TASK OBJECTIVE: Of the records that follow, copy only the lines from the line containing "- General Prediction Functions (DMX)" to the line containing "- Operators - Comparison", both included, exactly as written.

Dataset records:

━━━━━━━━━━

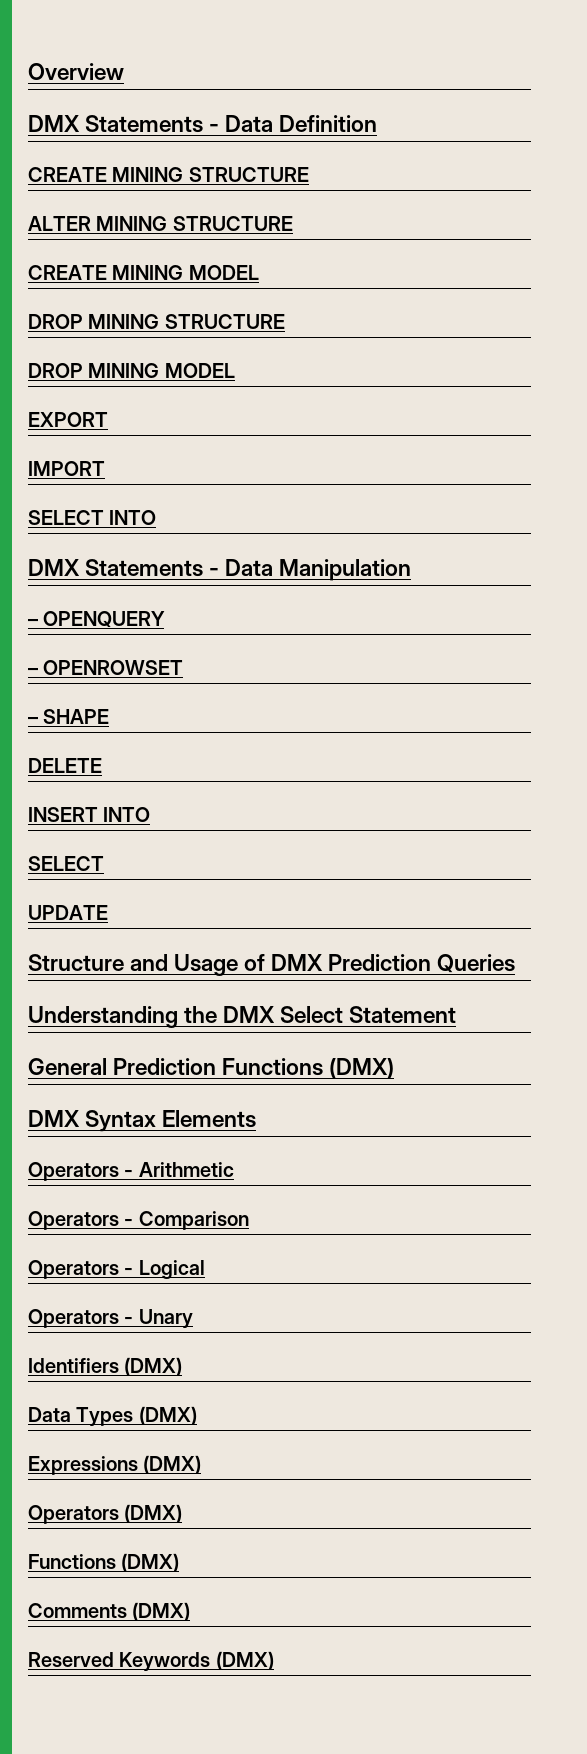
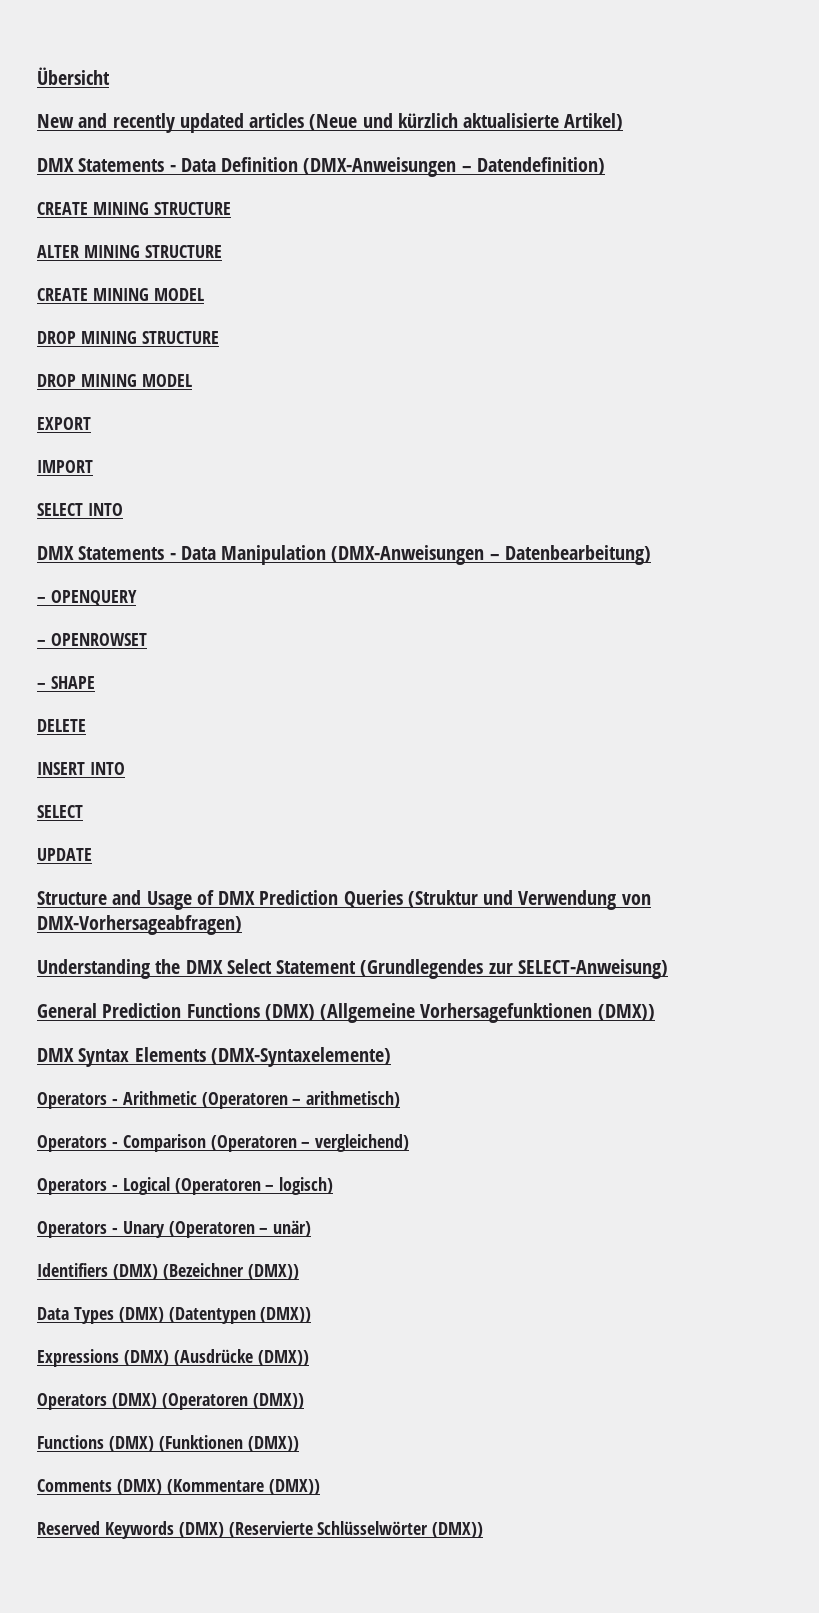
- Overview
+ Übersicht
+ New and recently updated articles (Neue und kürzlich aktualisierte Artikel)
- DMX Statements - Data Definition
+ DMX Statements - Data Definition (DMX-Anweisungen – Datendefinition)
- DMX Statements - Data Manipulation
+ DMX Statements - Data Manipulation (DMX-Anweisungen – Datenbearbeitung)
- Structure and Usage of DMX Prediction Queries
+ Structure and Usage of DMX Prediction Queries (Struktur und Verwendung von DMX-Vorhersageabfragen)
- Understanding the DMX Select Statement
+ Understanding the DMX Select Statement (Grundlegendes zur SELECT-Anweisung)
- General Prediction Functions (DMX)
+ General Prediction Functions (DMX) (Allgemeine Vorhersagefunktionen (DMX))
- DMX Syntax Elements
+ DMX Syntax Elements (DMX-Syntaxelemente)
- Operators - Arithmetic
+ Operators - Arithmetic (Operatoren – arithmetisch)
- Operators - Comparison
+ Operators - Comparison (Operatoren – vergleichend)
- Operators - Logical
+ Operators - Logical (Operatoren – logisch)
- Operators - Unary
+ Operators - Unary (Operatoren – unär)
- Identifiers (DMX)
+ Identifiers (DMX) (Bezeichner (DMX))
- Data Types (DMX)
+ Data Types (DMX) (Datentypen (DMX))
- Expressions (DMX)
+ Expressions (DMX) (Ausdrücke (DMX))
- Operators (DMX)
- Functions (DMX)
+ Operators (DMX) (Operatoren (DMX))
+ Functions (DMX) (Funktionen (DMX))
- Comments (DMX)
+ Comments (DMX) (Kommentare (DMX))
- Reserved Keywords (DMX)
+ Reserved Keywords (DMX) (Reservierte Schlüsselwörter (DMX))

━━━━━━━━━━

RESPONSE TO THE TASK:
- General Prediction Functions (DMX)
+ General Prediction Functions (DMX) (Allgemeine Vorhersagefunktionen (DMX))
- DMX Syntax Elements
+ DMX Syntax Elements (DMX-Syntaxelemente)
- Operators - Arithmetic
+ Operators - Arithmetic (Operatoren – arithmetisch)
- Operators - Comparison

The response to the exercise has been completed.